The Pythagoreans’ most profound discovery was a link between numbers and the real world: things could be described by numbers, and numbers described by things. Unfortunately, they made the mistake of believing in something a little more extreme: that numbers are things and that things are numbers. And while this seemed to make sense in most cases, they eventually found that some numbers simply didn’t add up.

Making use of their ever-so-famous Pythagorean Theorem, the Pythagoreans found that if the two legs of a right triangle were both 1, then the hypotenuse must be the square-root of two.

What the hell?” they said.

The square-root of two is 1.41421356… It continues indefinitely. It cannot be defined outside of the statement “the square-root of two” and is completely and utterly irrational. This was a problem, because if such a number did exist, then something in the real world must exist that is equivalent to it.
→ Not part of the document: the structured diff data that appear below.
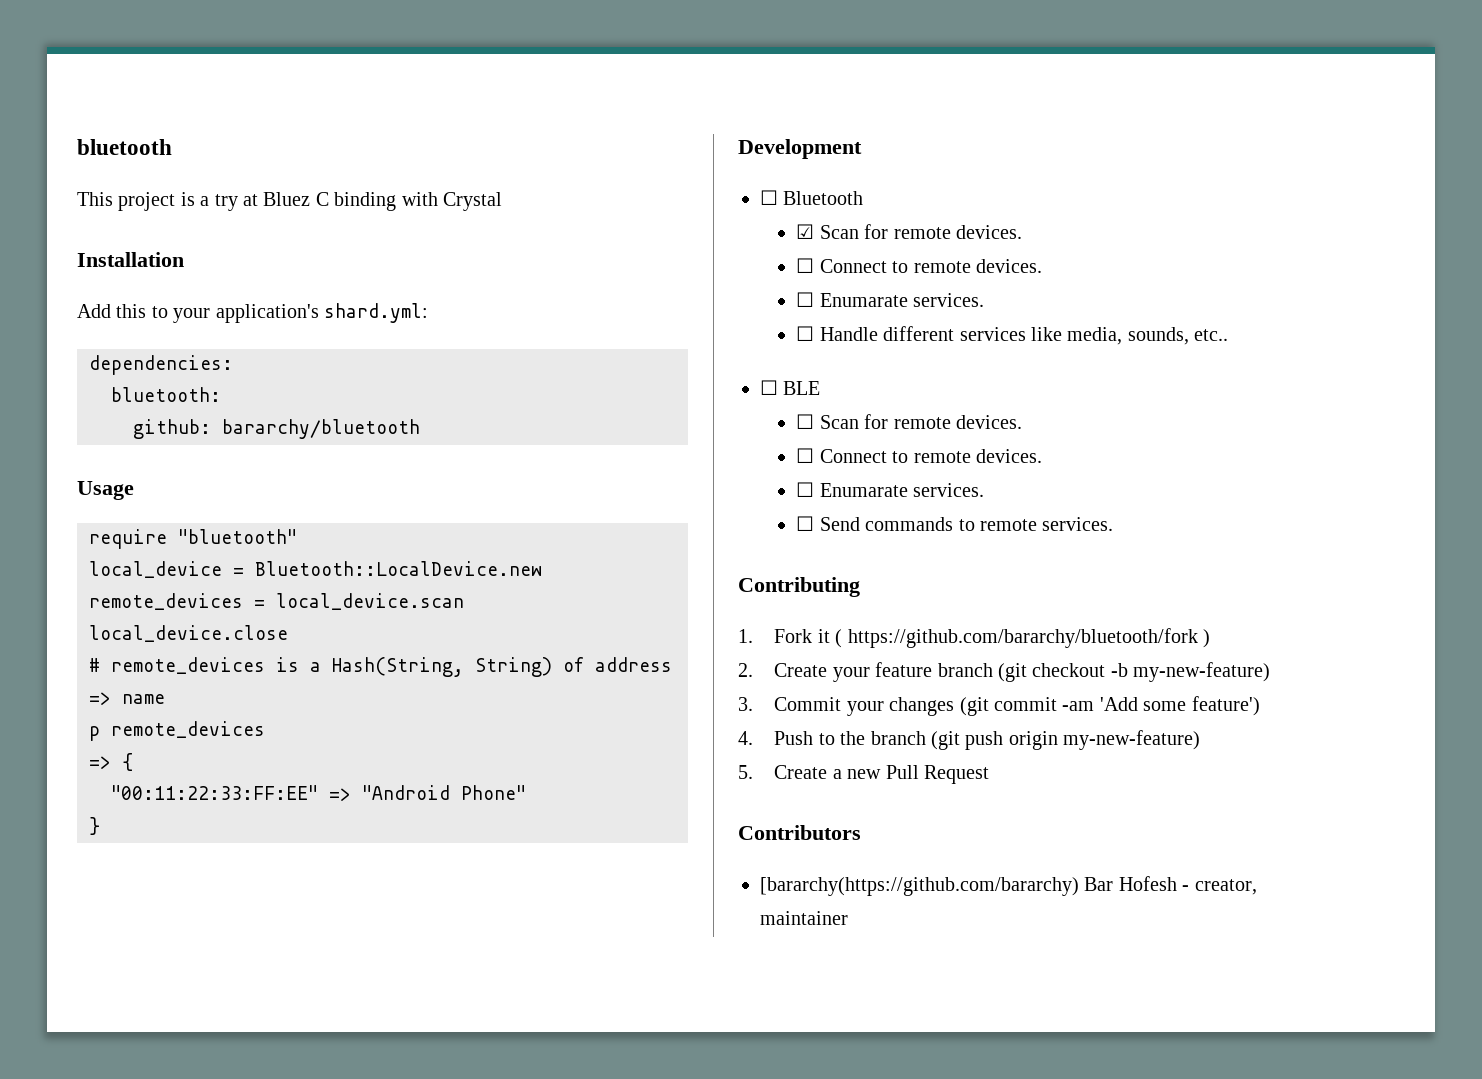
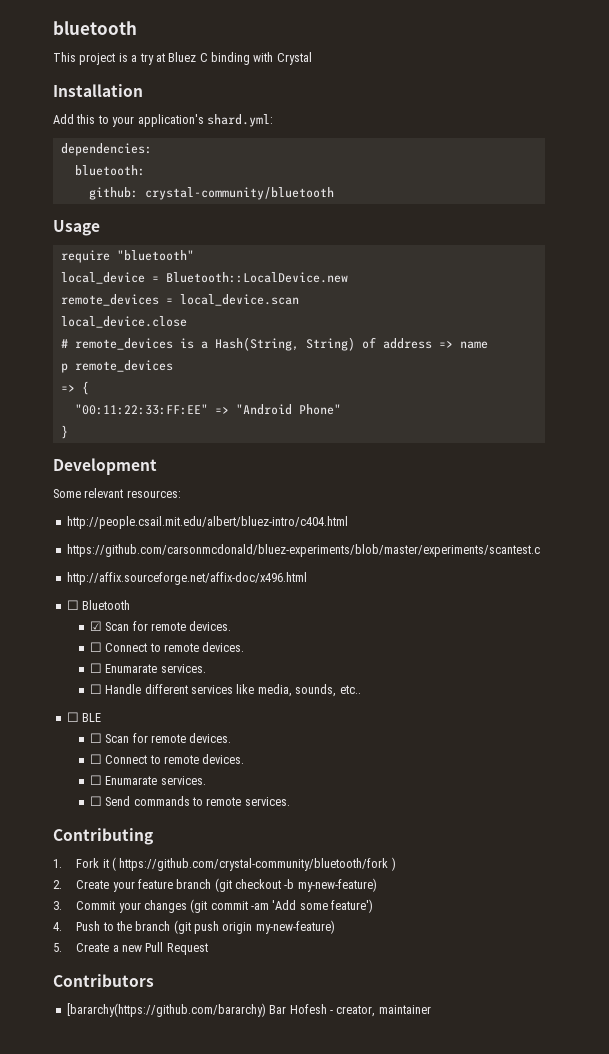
[222,419,420,439] bararchy/bluetooth -> [144,187,334,200] crystal-community/bluetooth
(862, 149) none -> [53,488,181,498] [66,516,348,529] [66,544,540,557] [66,572,307,585] // Some relevant resources: // http://people.csail.mit.edu/albert/bluez-intro/c404.html // https://github.com/carsonmcdonald/bluez-experiments/blob/master/experiments/scantest.c // http://affix.sourceforge.net/affix-doc/x496.html
[847,628,1198,648] https://github.com/bararchy/bluetooth/fork -> [119,858,389,871] https://github.com/crystal-community/bluetooth/fork

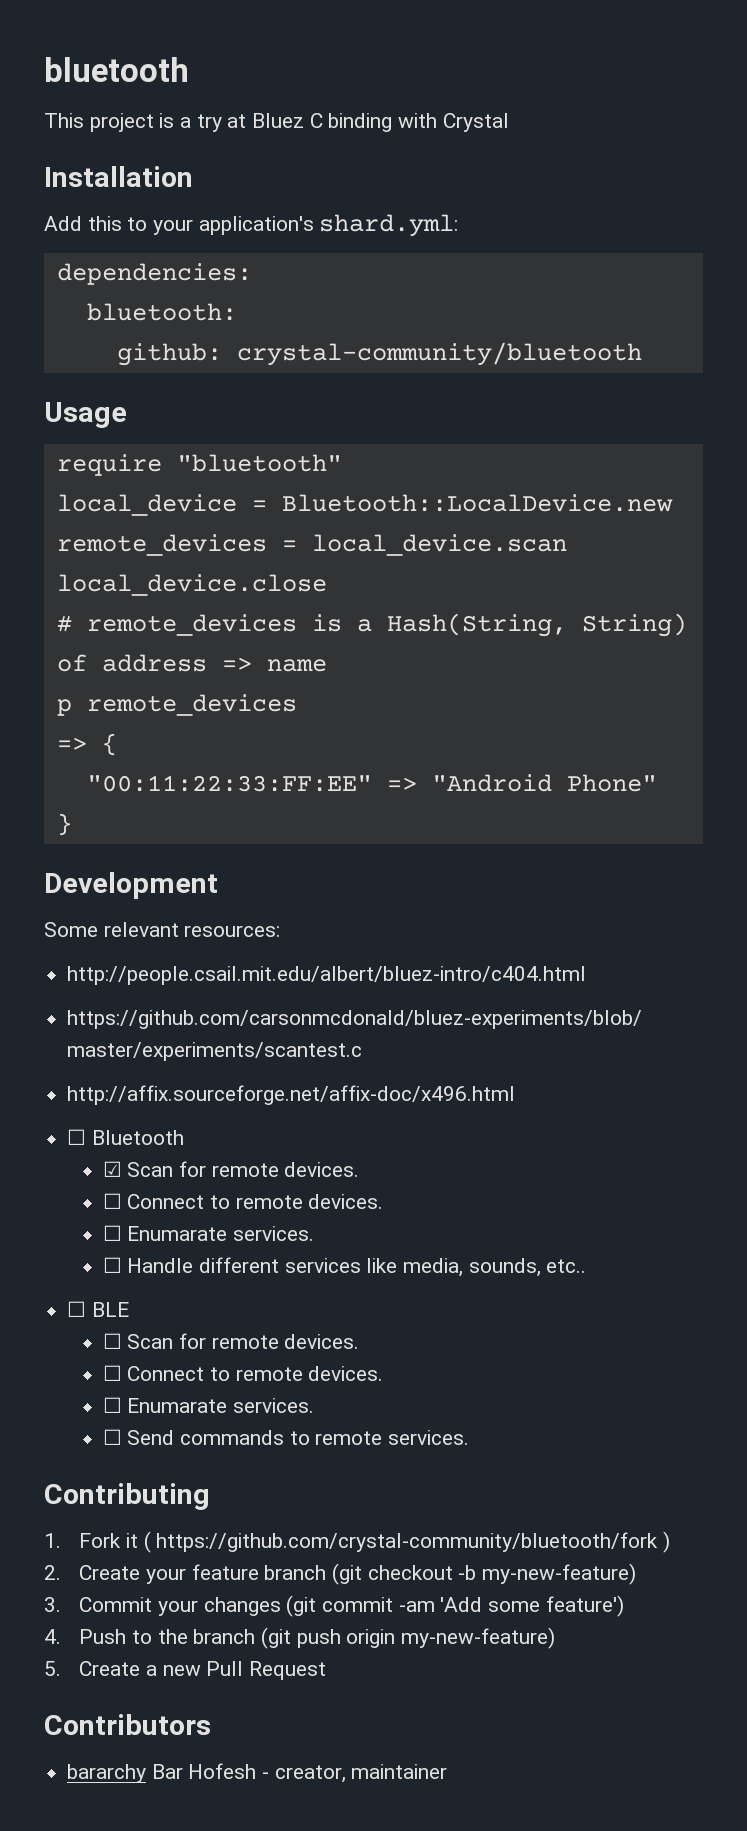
[66,1003,266,1017] [bararchy(https://github.com/bararchy) -> [67,1764,147,1783] bararchy

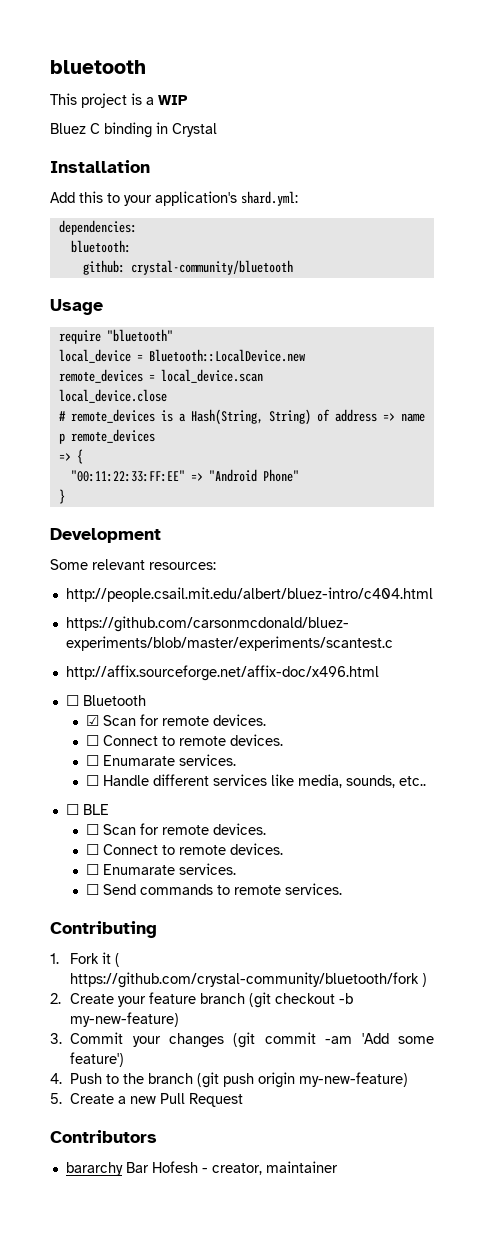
[196,114,247,132] try at -> [158,95,188,105] WIP //
[398,113,438,128] with -> [156,122,168,134] in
And if the basis of human reason, rationality, is broken (or, if something in the world is irrational), then there must be some irrationality to man in correspondence with irrationality in nature.
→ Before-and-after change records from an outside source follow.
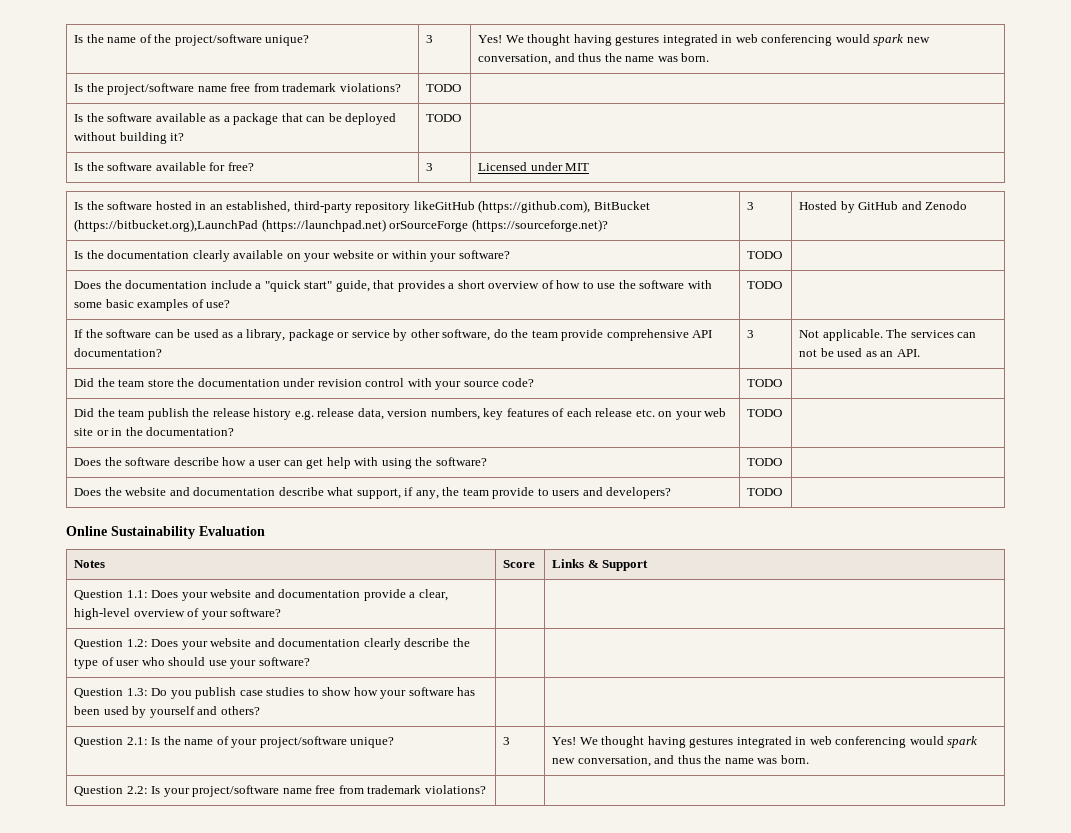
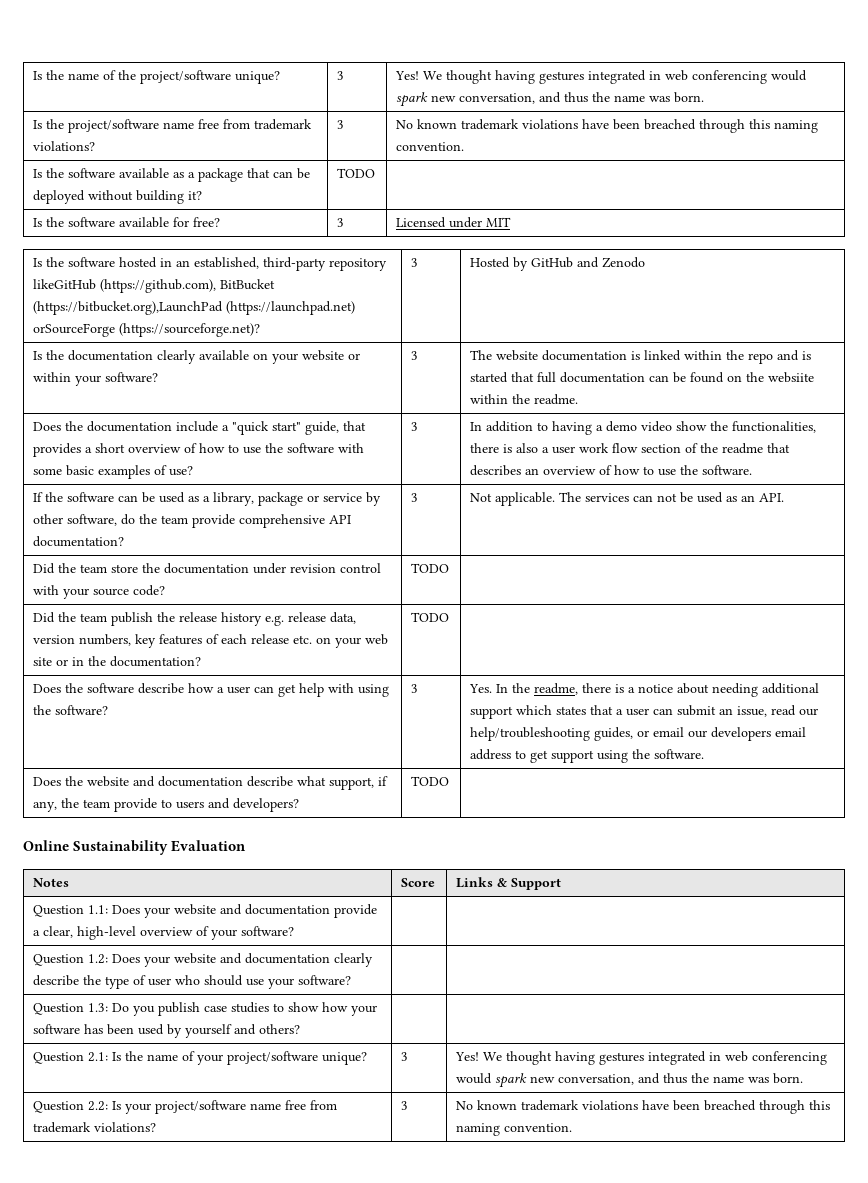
[426,84,462,92] TODO | -> [337,120,345,129] [396,119,819,133] [396,142,465,151] 3 | No known trademark violations have been breached through this naming convention.
[747,251,783,259] TODO | -> [411,351,419,360] [470,350,812,364] [470,372,815,383] [470,394,579,405] 3 | The website documentation is linked within the repo and is started that full documentation can be found on the websiite within the readme.
[747,281,783,289] TODO | -> [411,422,419,431] [470,421,817,435] [470,443,791,454] [470,465,753,476] 3 | In addition to having a demo video show the functionalities, there is also a user work flow section of the readme that describes an overview of how to use the software.
[747,458,783,466] TODO | -> [411,684,419,693] [469,683,820,697] [470,705,819,719] [470,727,807,741] [470,749,705,763] 3 | Yes. In the readme, there is a notice about needing additional support which states that a user can submit an issue, read our help/troubleshooting guides, or email our developers email address to get support using the software.
(486, 789) | -> [401,1101,409,1110] [456,1100,831,1114] [456,1123,573,1136] 3 | No known trademark violations have been breached through this naming convention.

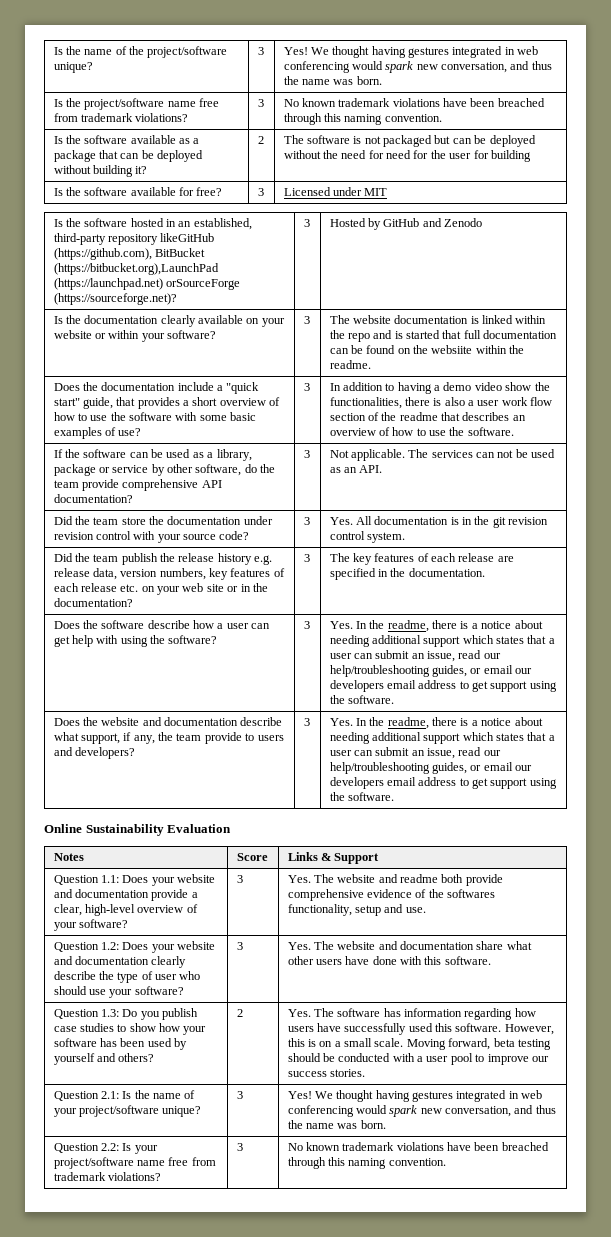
[337,168,376,178] TODO | -> [257,136,264,144] [283,135,536,147] [283,150,531,162] 2 | The software is not packaged but can be deployed without the need for need for the user for building
[411,563,450,573] TODO | -> [303,517,310,525] [329,516,549,528] [329,531,405,543] 3 | Yes. All documentation is in the git revision control system.
[411,612,450,622] TODO | -> [303,554,310,562] [329,553,514,565] [329,568,485,580] 3 | The key features of each release are specified in the documentation.
[411,776,450,786] TODO | -> [303,718,310,726] [329,717,543,729] [329,732,555,744] [329,747,501,759] [329,762,533,774] [329,777,557,789] [329,792,394,801] 3 | Yes. In the readme, there is a notice about needing additional support which states that a user can submit an issue, read our help/troubleshooting guides, or email our developers email address to get support using the software.
(295, 931) | -> [236,875,243,883] [287,874,503,886] [287,889,496,901] [287,904,426,916] 3 | Yes. The website and readme both provide comprehensive evidence of the softwares functionality, setup and use.
(352, 980) | -> [236,942,243,950] [287,941,532,950] [287,956,491,965] 3 | Yes. The website and documentation share what other users have done with this software.
(301, 1029) | -> [236,1009,243,1017] [287,1008,536,1020] [287,1023,554,1035] [287,1038,551,1050] [287,1053,549,1065] [287,1069,365,1077] 2 | Yes. The software has information regarding how users have successfully used this software. However, this is on a small scale. Moving forward, beta testing should be conducted with a user pool to improve our success stories.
In other words, who are we when we cannot be defined? And what can something undefined really know about itself, or anything for that matter?

Well, even though the Pythagoreans suspected the numbers might not exist in the real world, they feared where the numbers did exist. What if these irrational numbers were maybe some door into chaos and oblivion, or signs of some malevolent god? In essence, it scared the shit out of them, and so they simply stopped thinking about them. They didn’t deny irrational numbers, but they wouldn’t touch them with a ten foot pole.
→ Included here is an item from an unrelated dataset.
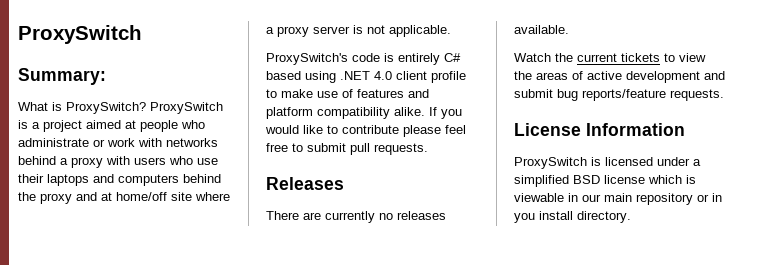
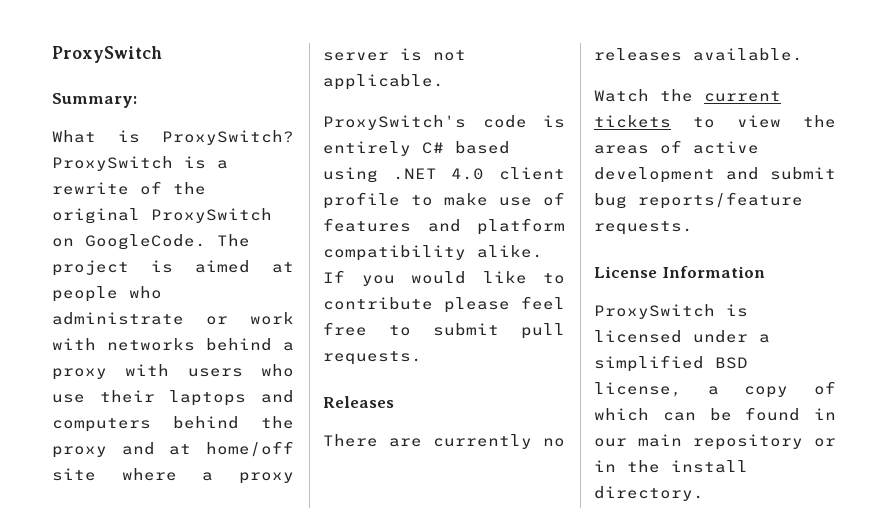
[43,120,82,132] project -> [52,181,206,195] [52,208,272,224] [52,234,250,250] [52,260,173,276] rewrite of the original ProxySwitch on GoogleCode. The project is
[604,175,696,184] [514,193,564,202] license which is viewable -> [594,381,836,398] [594,407,801,421] license, a copy of which can be found
[514,213,535,223] you -> [627,460,660,473] the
This check in knowledge has been commonplace throughout history. We constantly come to lines that we aren’t sure whether to cross or not. The reason for this? Pandorra’s Box. When you discover something, it doesn’t just go away. This happened in the early 20th century with nuclear weaponry, and it’s happening now with the human genome and nanotechnology. Will we become genetically selective, conditioning our children and oblitering the less-perfect humans? Will nanodust be released and destroy life on earth?

What the future holds is hard to predict. What we stare in the face now is not so different from what the Pythagoreans faced 25 centuries ago. The difference is: they drew a line. And though we no longer fear irrational numbers, some wonder: should we worry about this Brave New World, or these little robots of death?

A slightly less well-known bit of Pythagorean goofiness was their elitism about the dodecahedron. The dodecahedron is probably the least intuitive of the five Platonic solids, and when the Pythagoreans figured out that it can exist, they got a little goofy about it. They were already sort of mystical about their numbers, and they assigned elements to each of the five aforementioned solids. The thing was, they didn't tell anybody outside of the cult about it, you only learned about it if you reached the Pythagorean Thirty-Third Degree or something. Apparently they thought that all hell would break loose if the great unwashed knew that you could build a twelve-sided polyhedron out of regular pentagons.

Carl Sagan said that one guy tried to publish the existence of the dodecahedron - however that was done in a paper-minimal society - but was suppressed and thrown out of the Pythagorean cult. Later, the guy died in a shipwreck, and people in the cult said that he only got what was coming to him. The similarity of this story to legbagede's seems to indicate that either people drowned at sea regularly, or that the Pythagorean cult has reached mythical status.